How Do You Score a Fantasy World?
13
Elders scored
8.8
Avg quality
85%
AI agreement
5
Errors caught
by human
I needed a way to measure whether my worldbuilding was actually good — not just interesting, not just detailed, but structurally sound and narratively useful. So I developed a scoring framework, tested it across 13 major characters, and had two independent AI systems review the results. What follows is the framework, the data, and what it reveals about how humans and AI contribute differently to creative work. No story spoilers. Just methodology and numbers.
The Framework: 6 Categories, 1-10 Each
Lore Depth
Historical layers, cultural detail, mythological weight. Can you trace this element back through time?
Creativity
Original concepts, avoiding generic tropes. Does this surprise you or feel fresh?
Visual Design
Can you physically see this character or place? Is the description specific enough to draw or film?
Political Integration
How does this element connect to the world's power structures? Does it have allies and enemies?
Character Consistency
Does behavior match backstory? Would this character do this based on who they are?
Narrative Foreshadowing
Does this set up future story possibilities without forcing them? Seeds planted, not rails laid.
The Data: 13 Characters Scored
I built comprehensive documents for 13 members of a governing council. Each represents a different civilization, philosophy, and personal wound. Each was independently reviewed and scored by a second AI system.
Character Documents by Score
Category Breakdown — Where AI Excels vs. Humans
Average Score by Category
The pattern: AI scores highest on categories requiring memory and detail (visual design, lore depth). AI scores lowest on authorial intent (narrative foreshadowing). The categories requiring human judgment sit in between. This suggests a clear division of labor that any creator can use.
Three Cases That Prove the Framework Works
These are real situations from the project — described without story spoilers.
Case 1 — The Seated Elder
One AI described a character as "standing dramatically in shadow, never sitting." A second AI reviewing the document didn't catch it. But the manuscript clearly showed the character seated at the table between two other people. Both AIs trusted prototype data over the actual manuscript. The author caught it by reading the source. Framework lesson: Character Consistency requires manuscript verification, not just data synthesis.
Case 2 — The Family Tree
Both AI systems described a character as someone's biological daughter. The author realized she was actually a daughter-in-law who married into the family — a completely different relationship that changes grief dynamics, power dynamics, and bloodline logic. Neither AI caught this because the source data was ambiguous. Framework lesson: Character Consistency collapses when family relationships are wrong. One error cascades into motivation, dialogue, and plot.
Case 3 — The Score Convergence
One AI scored a document 8.5. The other counter-scored it 9.0. The disagreement was caused by access disparity — one system had source files, the other reviewed cold. When both received the same context, they converged to 9.0 with zero divergence. Framework lesson: Disagreement between reviewers reveals documentation gaps, not quality problems. Agreement confirms coherence.
What Separates an 8.5 from a 9.5
8.5
Strong identity. Clear politics. But missing: a named personal wound, specific crisis history, or governance details.
9.0
Everything above plus: named bonds, detailed infrastructure, connections to multiple storylines. Mythic resonance.
9.5
Every element connects to every other. Nothing isolated. Everything load-bearing.
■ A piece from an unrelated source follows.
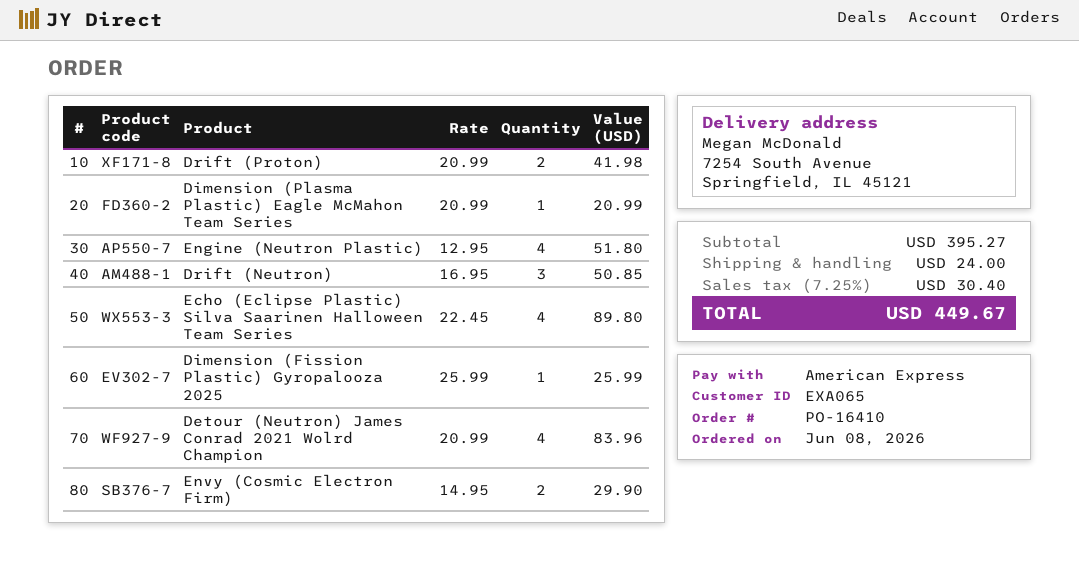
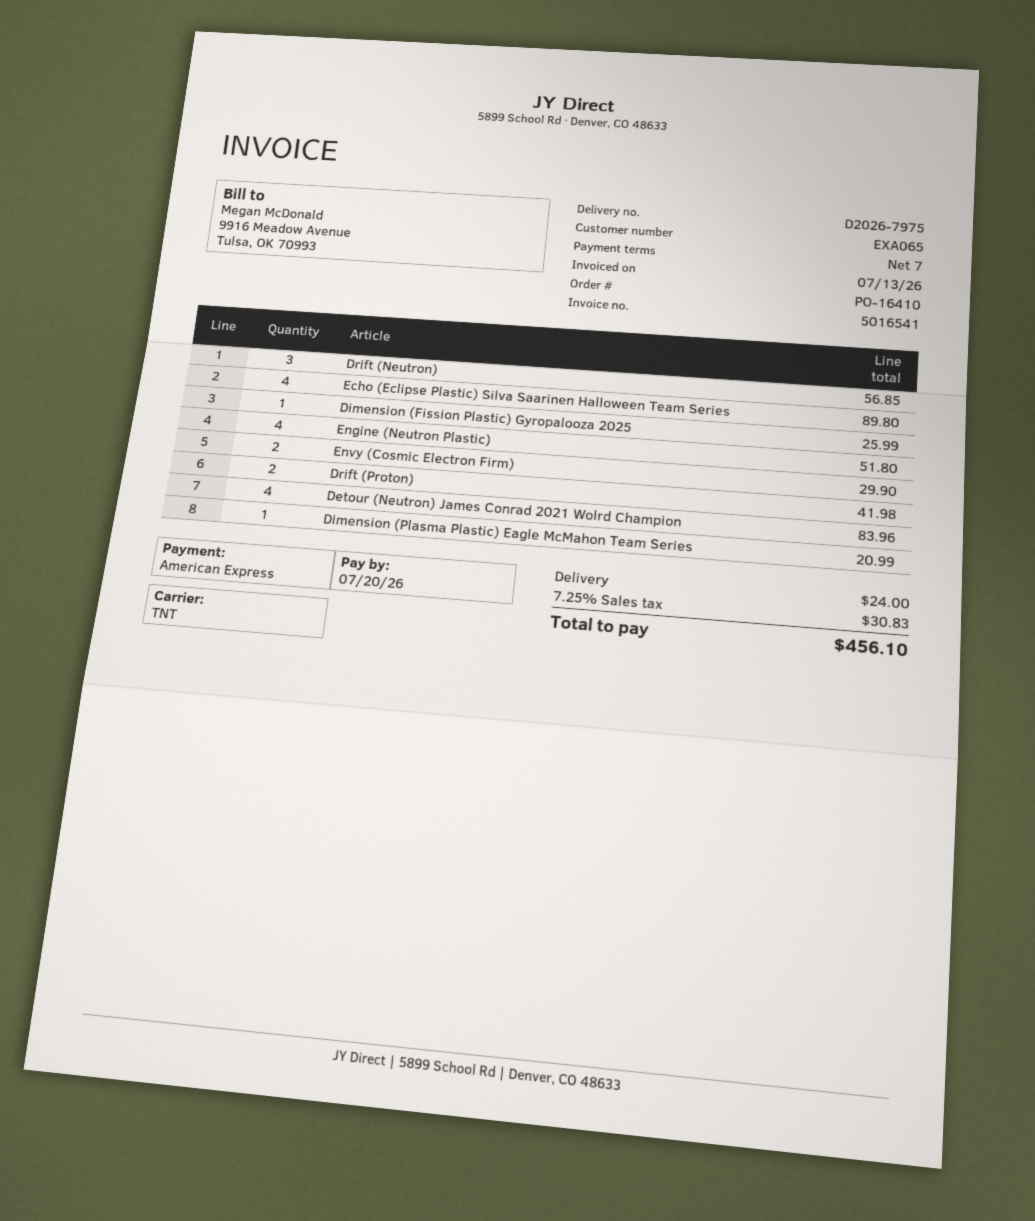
Drift (Neutron): 3 for 50.85 -> 3 for 56.85
tax: 7.25% = 30.40 -> 7.25% = 30.83
total: 449.67 -> 456.10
Each detail serves two functions.
The Error Rate — Why Humans Are Essential
5
errors caught by human review
Across 13 documents. All caught through manuscript verification.
None caught by either AI system independently.
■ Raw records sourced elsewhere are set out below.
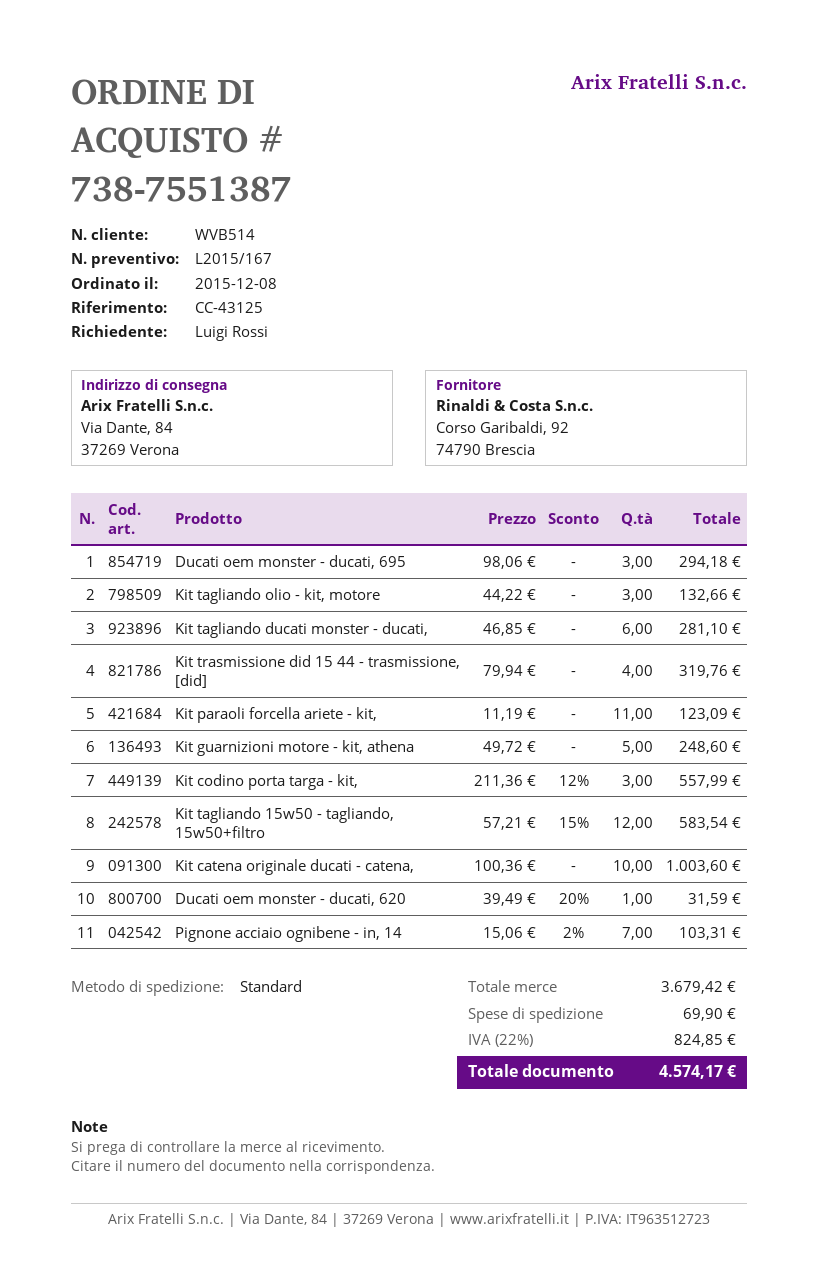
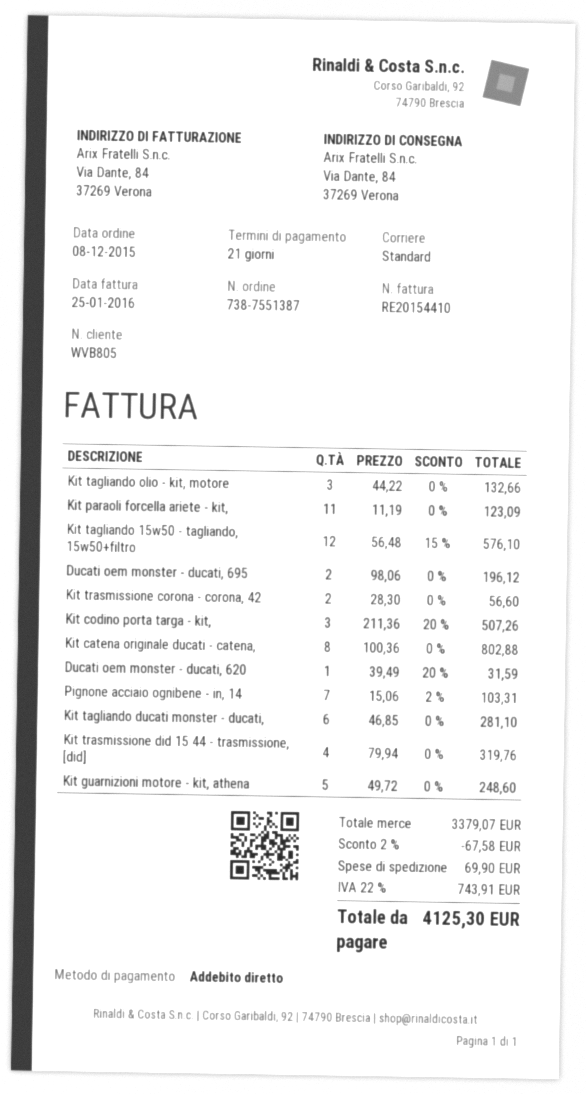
customer number: WVB514 -> WVB805
Ducati oem monster - ducati, 695: 3 x 98.06 = 294.18 -> 2 x 98.06 = 196.12
Kit codino porta targa - kit,: 3 x 211.36 - 12% = 557.99 -> 3 x 211.36 - 20% = 507.26
Kit tagliando 15w50 - tagliando, 15w50+filtro: 12 x 57.21 - 15% = 583.54 -> 12 x 56.48 - 15% = 576.10
Kit catena originale ducati - catena,: 10 x 100.36 = 1003.60 -> 8 x 100.36 = 802.88
Kit trasmissione corona - corona, 42: none -> 2 x 28.30 = 56.60
subtotal: 3679.42 -> 3379.07
discount: none -> 2% = 67.58
tax: 22% = 824.85 -> 22% = 743.91
total: 4574.17 -> 4125.30

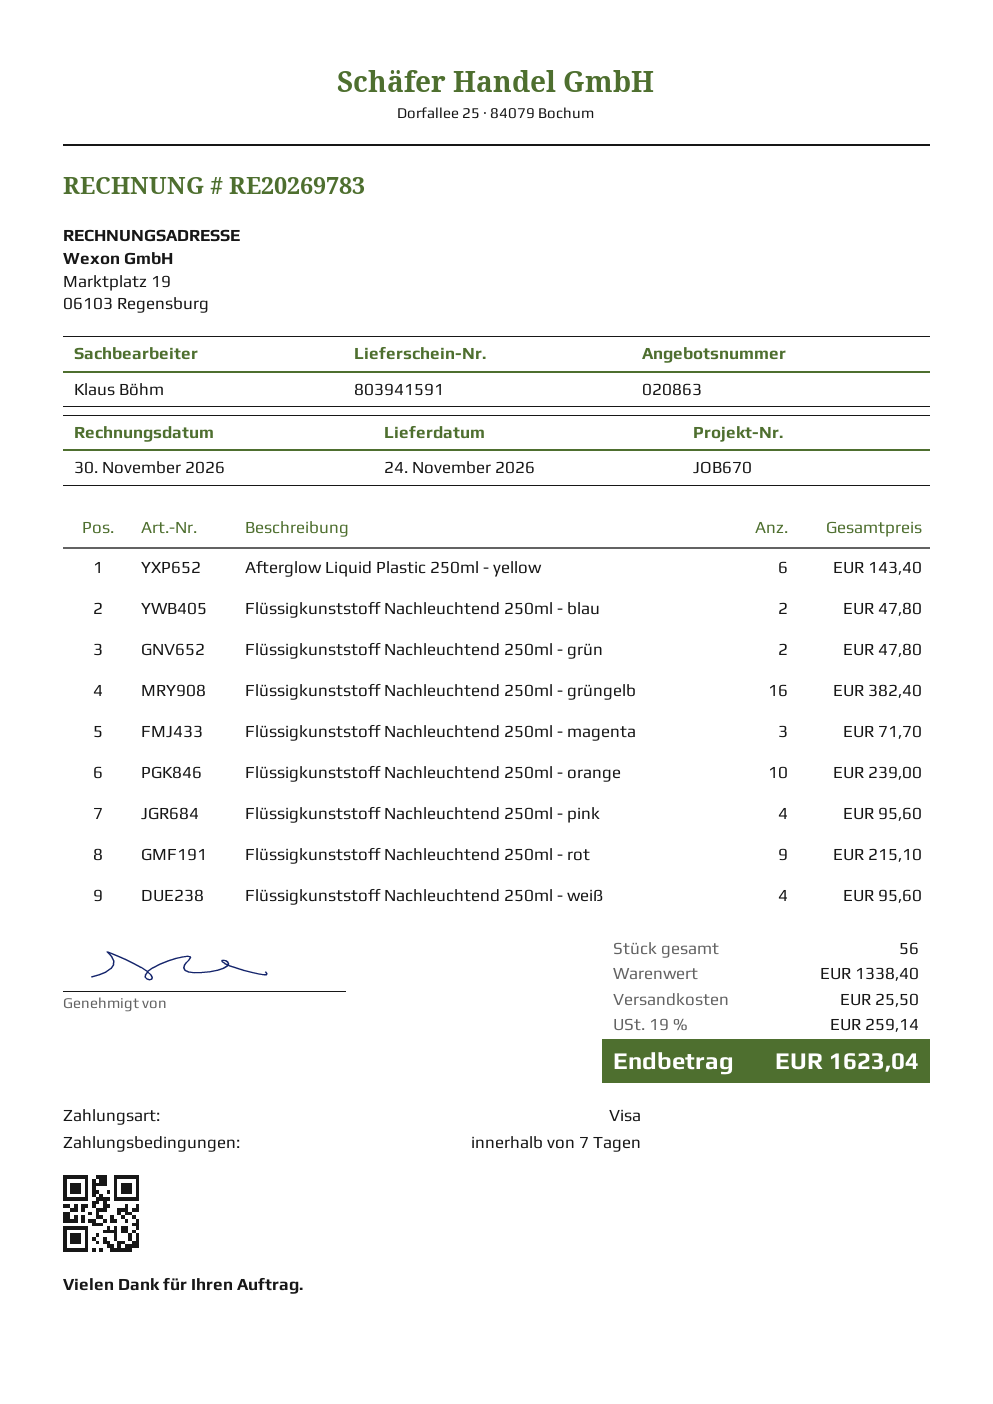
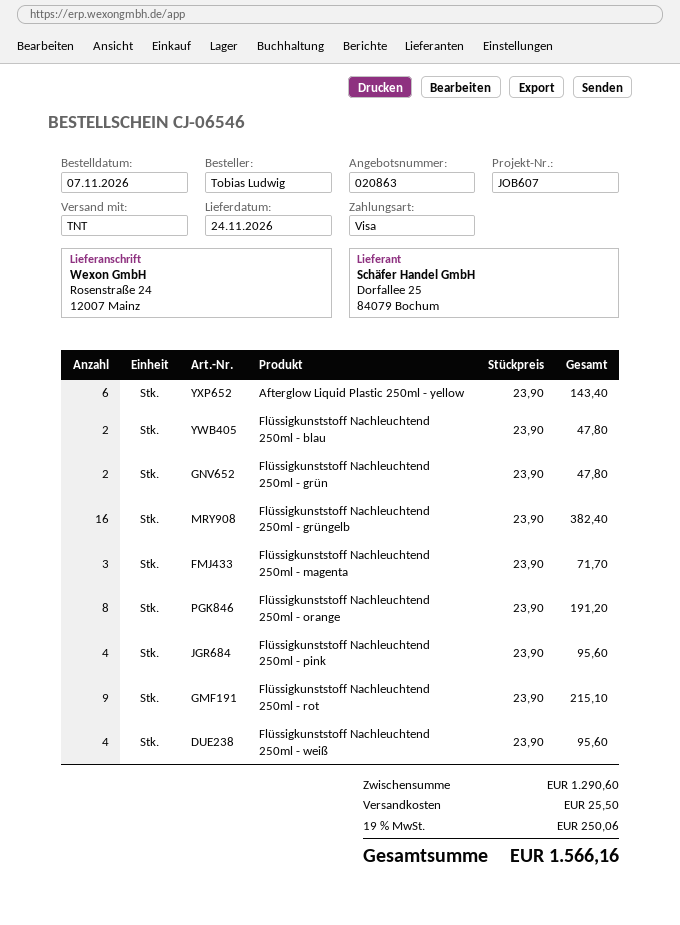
reference: JOB670 -> JOB607
Flüssigkunststoff Nachleuchtend 250ml - orange: 10 for 239.00 -> 8 for 191.20
subtotal: 1338.40 -> 1290.60
tax: 19% = 259.14 -> 19% = 250.06
total: 1623.04 -> 1566.16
None survived to final canon.
The errors:
- A character described as standing who was actually seated (manuscript check)
- A character described as approaching someone who spoke from their chair (manuscript check)
- A district placed in the wrong city (geographic logic check)
- A name spelled two ways across documents (consistency check)
- A daughter misidentified as biological when she was a daughter-in-law (family tree logic check)
The lesson: AI produces high-quality first drafts. But every claim must be verified against the source material. The framework catches quality issues. The human catches factual ones.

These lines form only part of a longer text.